▶ ASSIGNMENT: Pictures aside, the data must be reproduced exactly.

▶ RECORDS SUPPLIED:
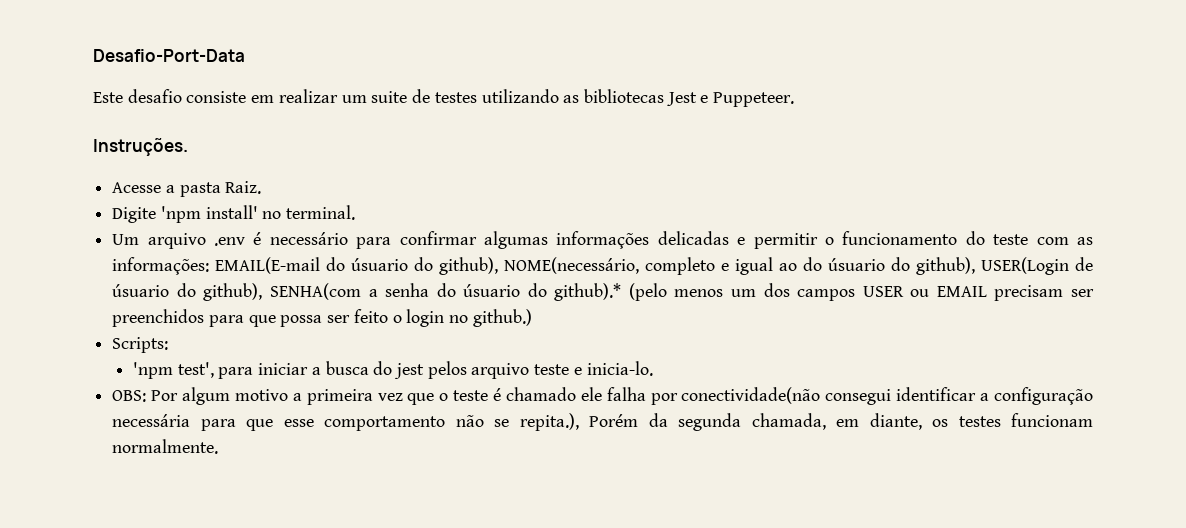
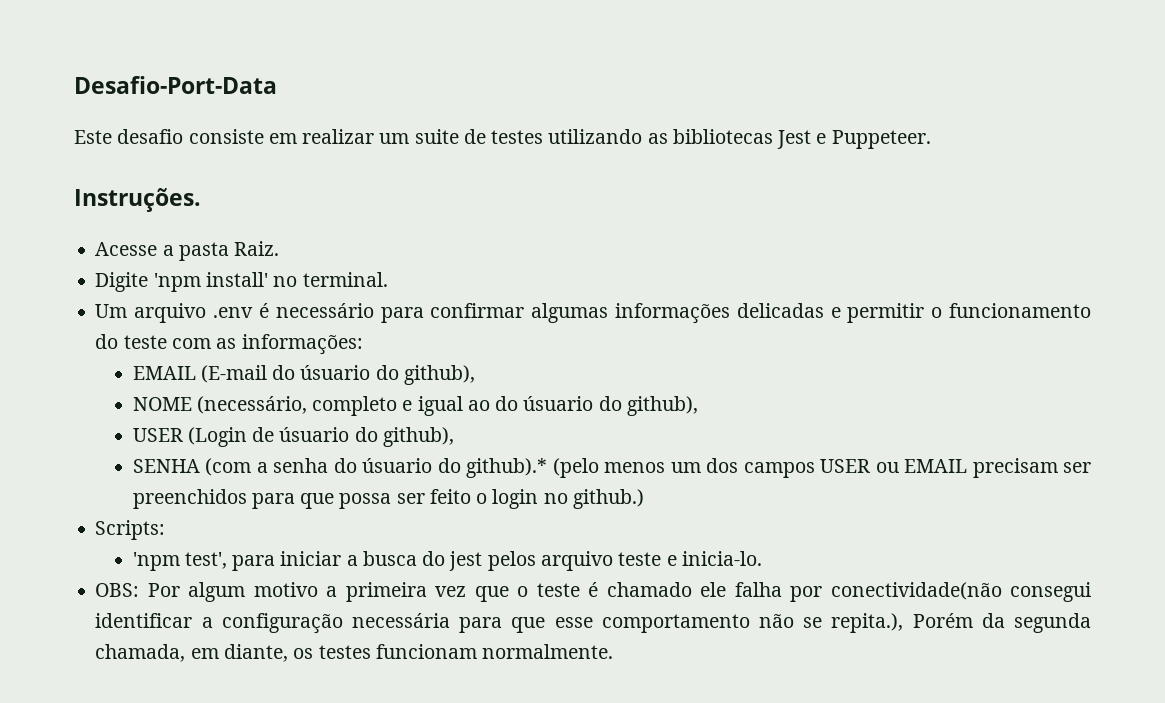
- Um arquivo .env é necessário para confirmar algumas informações delicadas e permitir o funcionamento do teste com as informações: EMAIL(E-mail do úsuario do github), NOME(necessário, completo e igual ao do úsuario do github), USER(Login de úsuario do github), SENHA(com a senha do úsuario do github).* (pelo menos um dos campos USER ou EMAIL precisam ser preenchidos para que possa ser feito o login no github.)
+ Um arquivo .env é necessário para confirmar algumas informações delicadas e permitir o funcionamento do teste com as informações:
+ EMAIL (E-mail do úsuario do github),
+ NOME (necessário, completo e igual ao do úsuario do github),
+ USER (Login de úsuario do github),
+ SENHA (com a senha do úsuario do github).* (pelo menos um dos campos USER ou EMAIL precisam ser preenchidos para que possa ser feito o login no github.)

▶ RESULT FOR THIS TASK:
- Um arquivo .env é necessário para confirmar algumas informações delicadas e permitir o funcionamento do teste com as informações: EMAIL(E-mail do úsuario do github), NOME(necessário, completo e igual ao do úsuario do github), USER(Login de úsuario do github), SENHA(com a senha do úsuario do github).* (pelo menos um dos campos USER ou EMAIL precisam ser preenchidos para que possa ser feito o login no github.)
+ Um arquivo .env é necessário para confirmar algumas informações delicadas e permitir o funcionamento do teste com as informações:
+ EMAIL (E-mail do úsuario do github),
+ NOME (necessário, completo e igual ao do úsuario do github),
+ USER (Login de úsuario do github),
+ SENHA (com a senha do úsuario do github).* (pelo menos um dos campos USER ou EMAIL precisam ser preenchidos para que possa ser feito o login no github.)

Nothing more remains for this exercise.